Frances-Marie Puente, manager of La Via Condominiums in Pembroke Pines, Fla., finds that sumbetering has made her association happier because residents feel that it is fair. “People appreciate the fact that they aren’t paying for the water consumed by a neighbor who has eight people living in a three-bedroom unit,” she says.
An association’s investment in submetering typically pays for itself in 12 to 18 months depending on how the buildings are plumbed and the utility’s water charges. How do the numbers work? Total hardware and installation costs average about $250. If the typical person saves 25 percent on the monthly $60 water bill, he or she pockets $15 per month or $180 per year. As for associations, the community still pays the utility, but instead of hoping that this month’s water bill doesn’t cause a problem by running over budget, it is charging the residents for what they use.
Diane Salamone, manager of Boardwalk Condominium Association in Branson, Mo., recovers 100 percent of the association’s water coats. “When we budget, we don’t need to guess at how next year’s water or sewer rate increases will affect our financials,” she says.
Puente reports La Vai Condominiums recovers about 80 percent of its water and sewer costs – even with some units in foreclosure.

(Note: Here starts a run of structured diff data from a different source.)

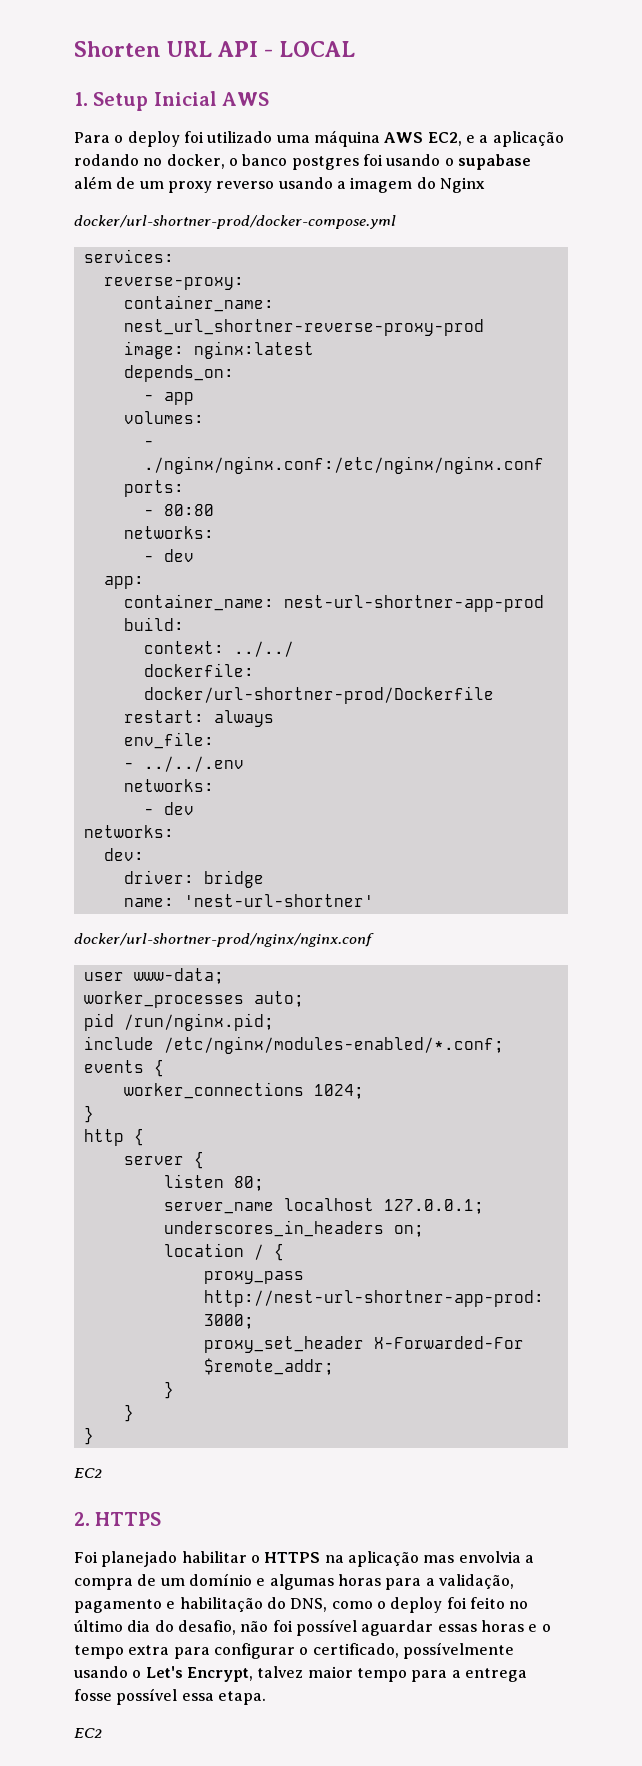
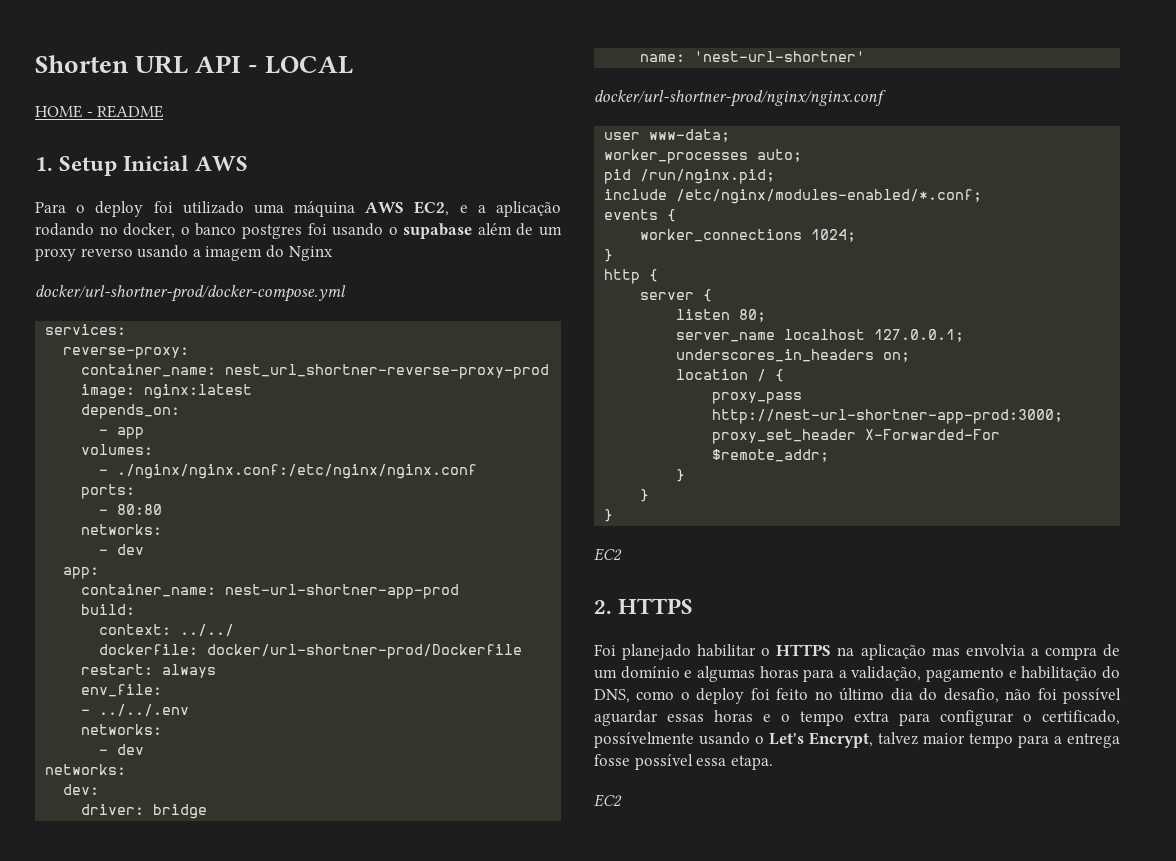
+ HOME - README

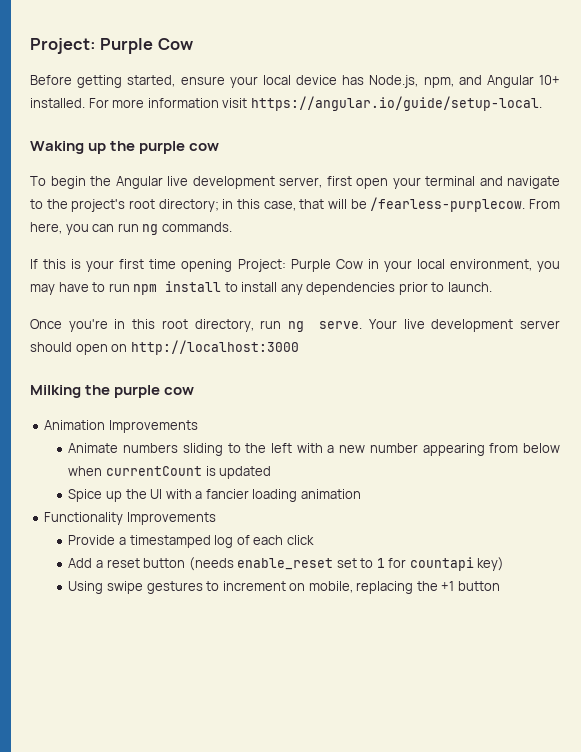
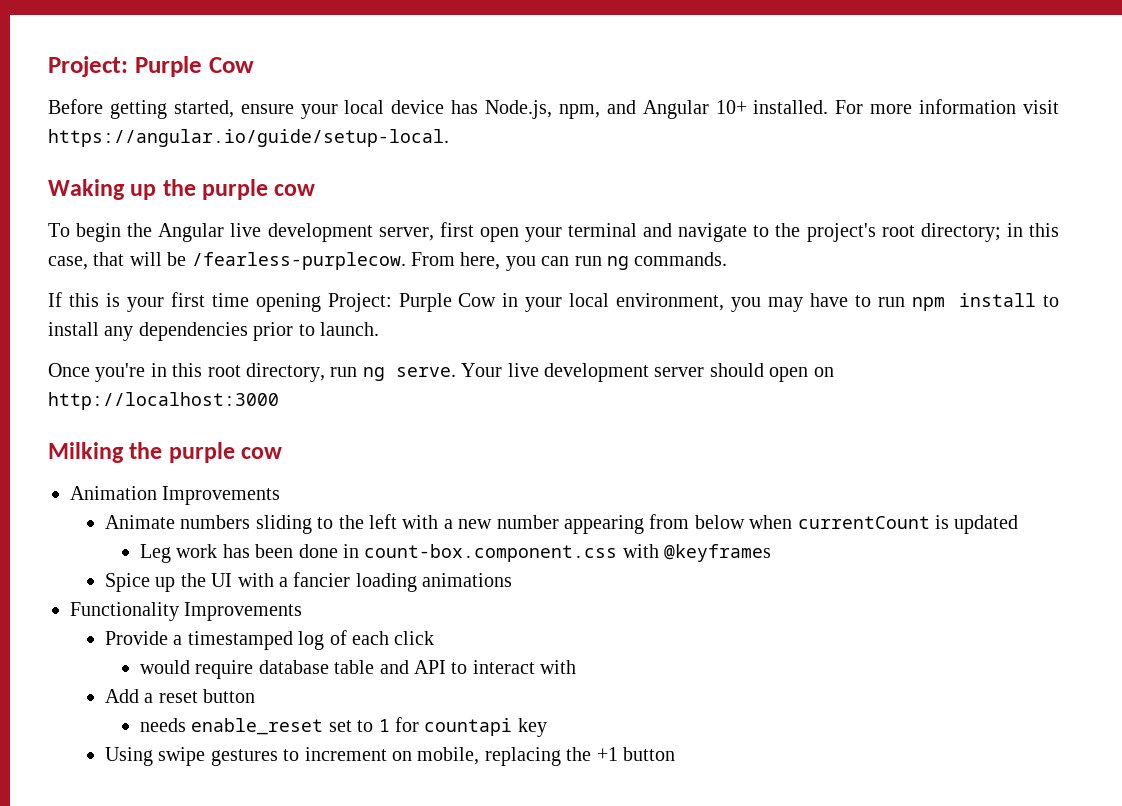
+ Leg work has been done in count-box.component.css with @keyframes
- Spice up the UI with a fancier loading animation
+ Spice up the UI with a fancier loading animations
+ would require database table and API to interact with
- Add a reset button (needs enable_reset set to 1 for countapi key)
+ Add a reset button
+ needs enable_reset set to 1 for countapi key

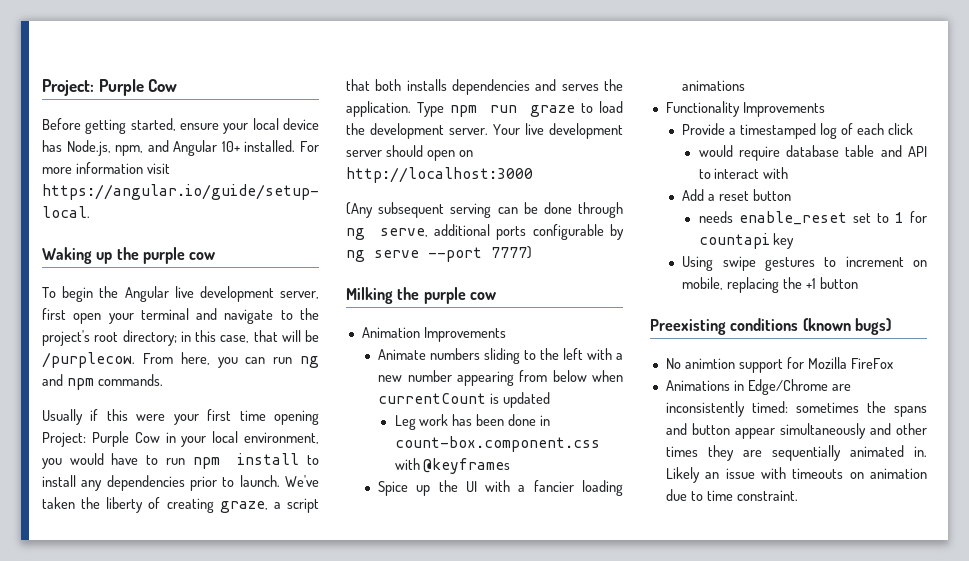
- To begin the Angular live development server, first open your terminal and navigate to the project's root directory; in this case, that will be /fearless-purplecow.
+ To begin the Angular live development server, first open your terminal and navigate to the project's root directory; in this case, that will be /purplecow.
- From here, you can run ng commands.
+ From here, you can run ng and npm commands.
- If this is your first time opening Project: Purple Cow in your local environment, you may have to run npm install to install any dependencies prior to launch.
- Once you're in this root directory, run ng serve.
+ Usually if this were your first time opening Project: Purple Cow in your local environment, you would have to run npm install to install any dependencies prior to launch. We've taken the liberty of creating graze, a script that both installs dependencies and serves the application. Type npm run graze to load the development server.
+ (Any subsequent serving can be done through ng serve, additional ports configurable by ng serve --port 7777)
+ Preexisting conditions (known bugs)
+ No animtion support for Mozilla FireFox
+ Animations in Edge/Chrome are inconsistently timed: sometimes the spans and button appear simultaneously and other times they are sequentially animated in. Likely an issue with timeouts on animation due to time constraint.

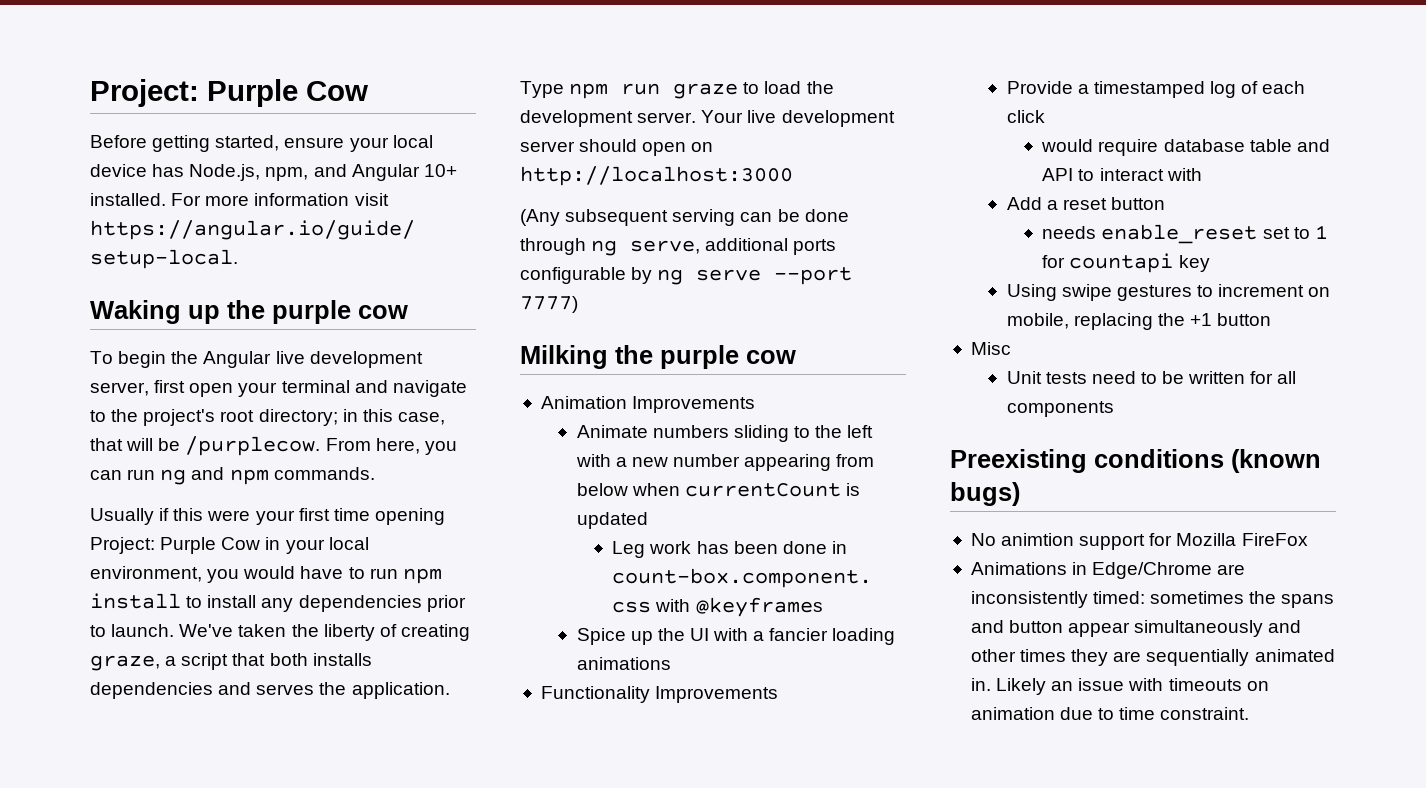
+ Misc
+ Unit tests need to be written for all components

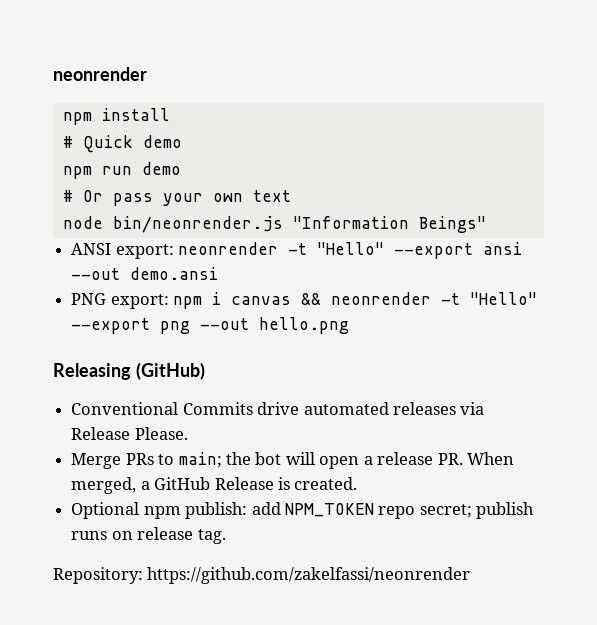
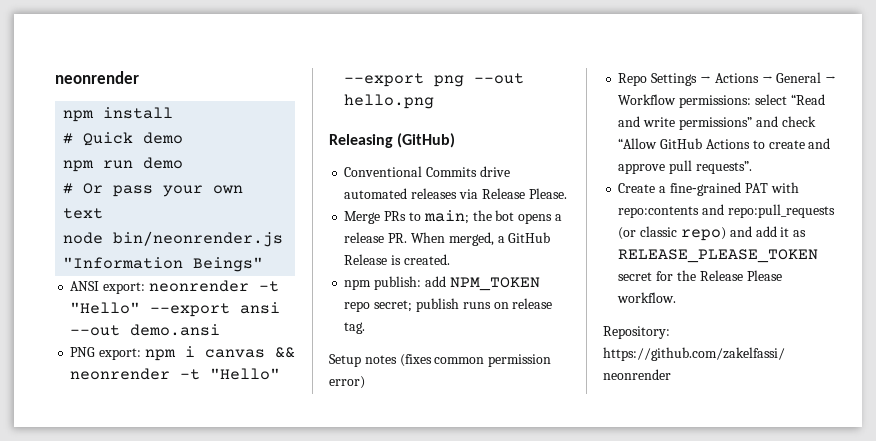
- Merge PRs to main; the bot will open a release PR. When merged, a GitHub Release is created.
+ Merge PRs to main; the bot opens a release PR. When merged, a GitHub Release is created.
- Optional npm publish: add NPM_TOKEN repo secret; publish runs on release tag.
+ npm publish: add NPM_TOKEN repo secret; publish runs on release tag.
+ Setup notes (fixes common permission error)
+ Repo Settings → Actions → General → Workflow permissions: select “Read and write permissions” and check “Allow GitHub Actions to create and approve pull requests”.
+ Create a fine‑grained PAT with repo:contents and repo:pull_requests (or classic repo) and add it as RELEASE_PLEASE_TOKEN secret for the Release Please workflow.

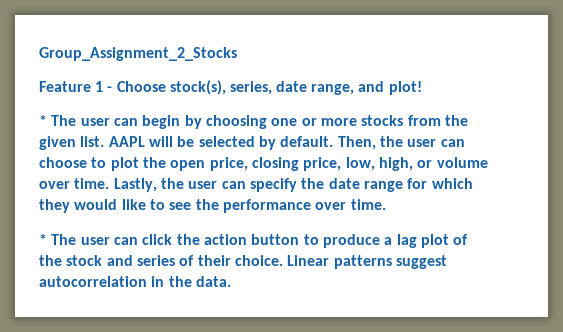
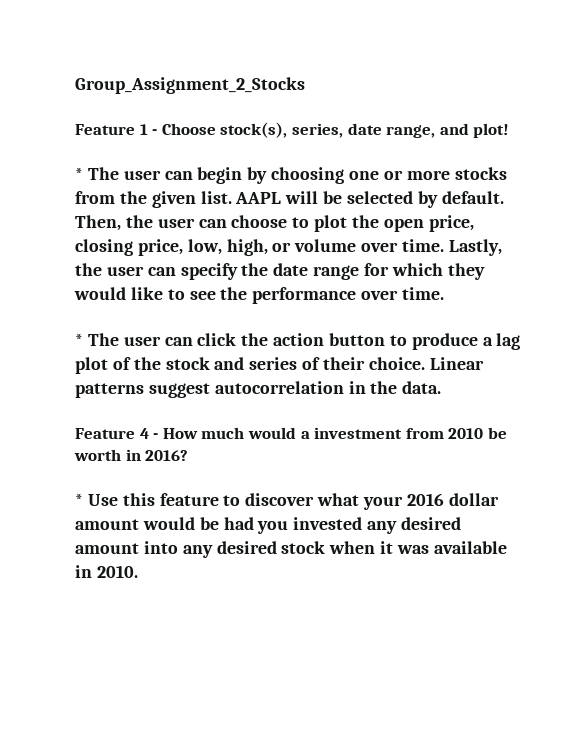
+ Feature 4 - How much would a investment from 2010 be worth in 2016?
+ * Use this feature to discover what your 2016 dollar amount would be had you invested any desired amount into any desired stock when it was available in 2010.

Submeters also empower residents to reap savings when they repair leaks and install conservation-friendly showerheads, toilets and faucets.
When an association without submeters decides to locate leaks, maintenance asks residents not to use water and then takes a look at the master meter. If the dials are moving, there are leaks. Maintenance then needs to enter each unit to find the leak. When submeters are installed, any resident who suspects a leak can pinpoint the problem. The occupant makes sure all faucets and appliances are off and then takes a look at the meter. If the dial is moving, there’s a leak.
Submetering reduces instances of water damage too. Because leaks are being repaired, there are fewer cases of water leaking into other units and common areas.
Associations can take the simple steps of installing submeters and holding residents accountable for water consumption. It’s good citizenship and a way to do something constructive about costs and conservation.